**Exercise material:**

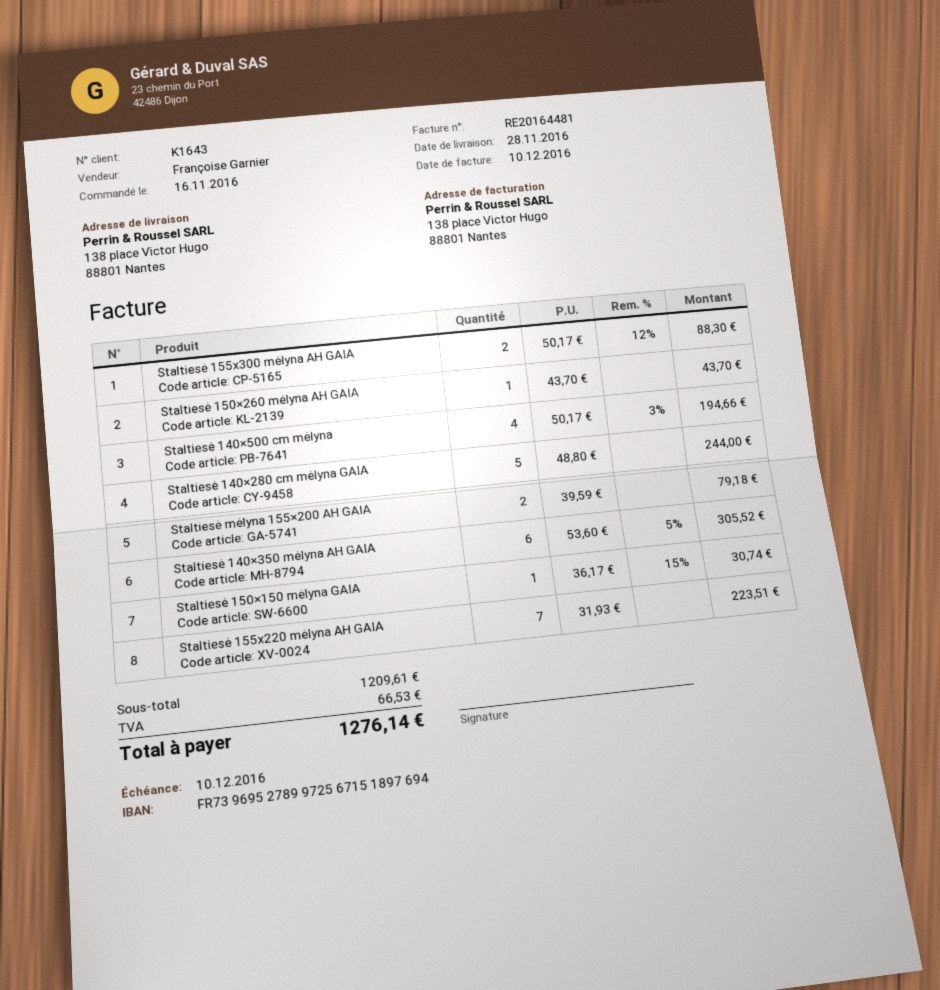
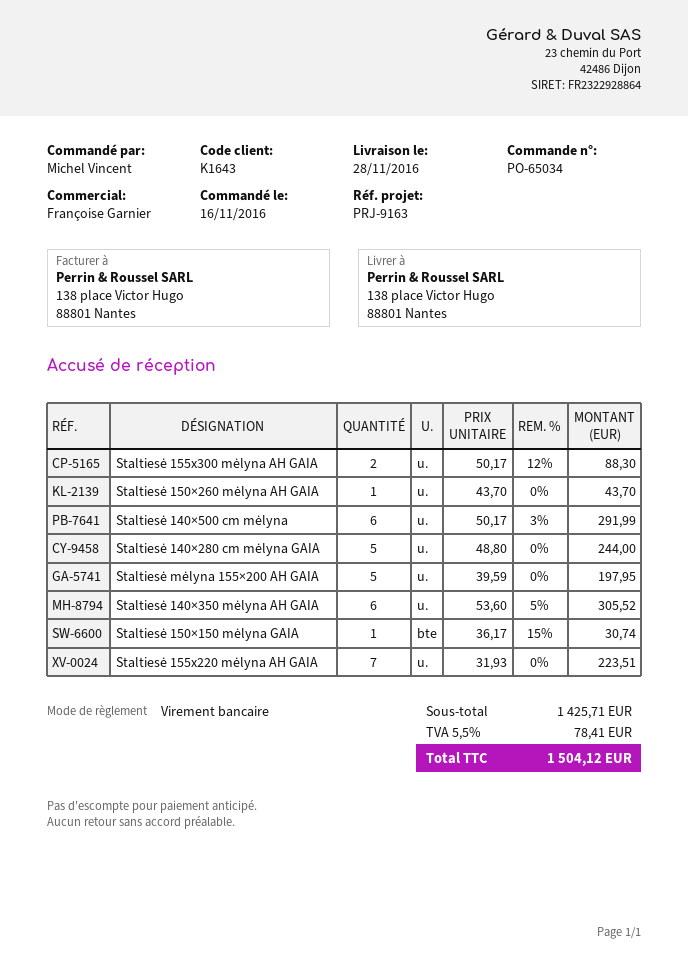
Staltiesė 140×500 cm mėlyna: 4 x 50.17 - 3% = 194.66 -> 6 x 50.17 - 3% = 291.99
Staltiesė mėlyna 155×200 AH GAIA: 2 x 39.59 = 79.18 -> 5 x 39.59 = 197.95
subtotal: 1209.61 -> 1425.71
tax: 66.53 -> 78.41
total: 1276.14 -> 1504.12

==

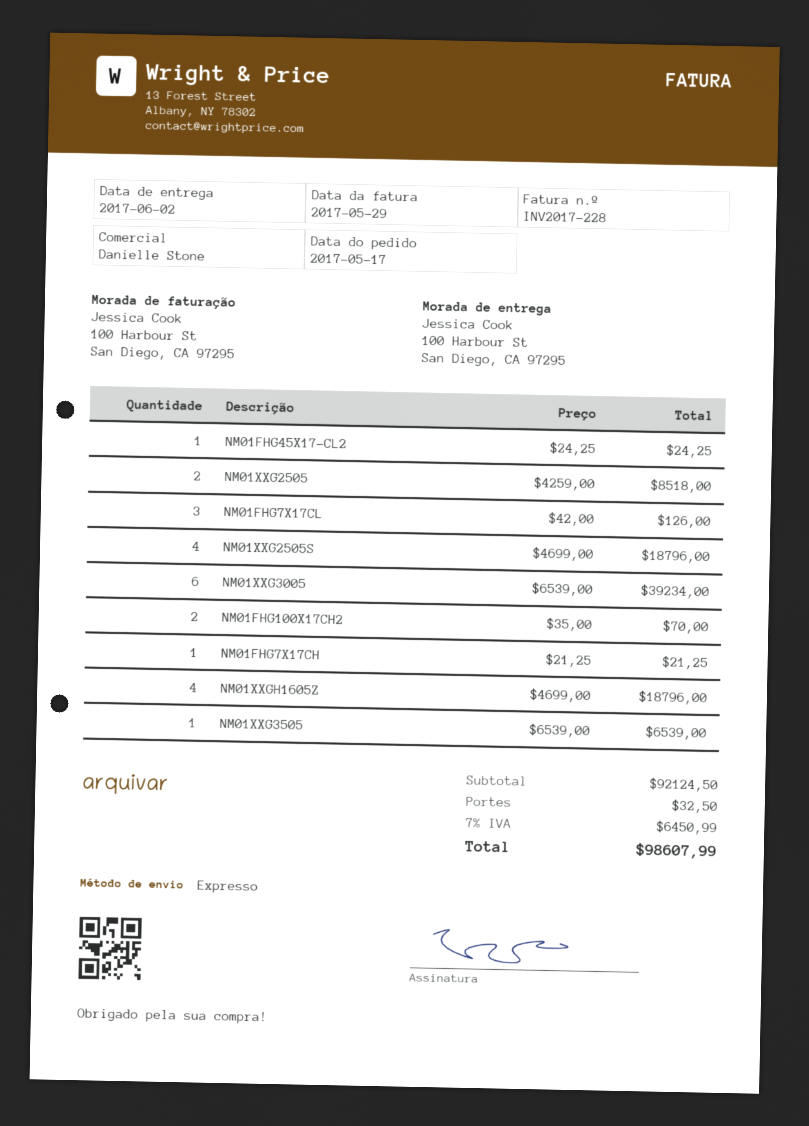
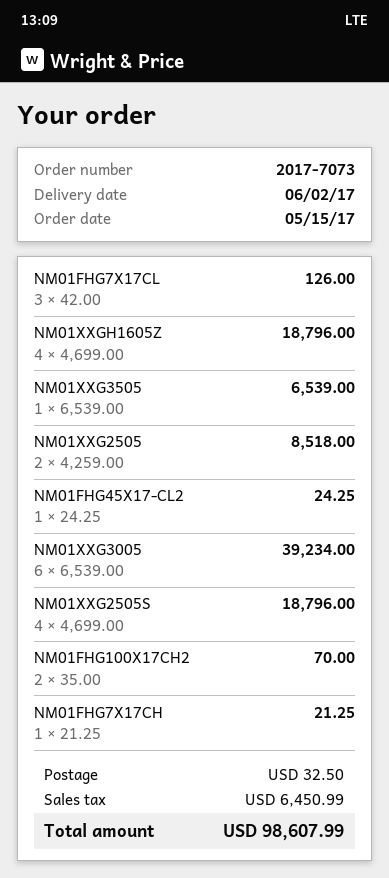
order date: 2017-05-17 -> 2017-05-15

**Exercise:**
Every line of the entries above that holds "Staltiesė" should be copied out.

**Answer area:**
Staltiesė 140×500 cm mėlyna: 4 x 50.17 - 3% = 194.66 -> 6 x 50.17 - 3% = 291.99
Staltiesė mėlyna 155×200 AH GAIA: 2 x 39.59 = 79.18 -> 5 x 39.59 = 197.95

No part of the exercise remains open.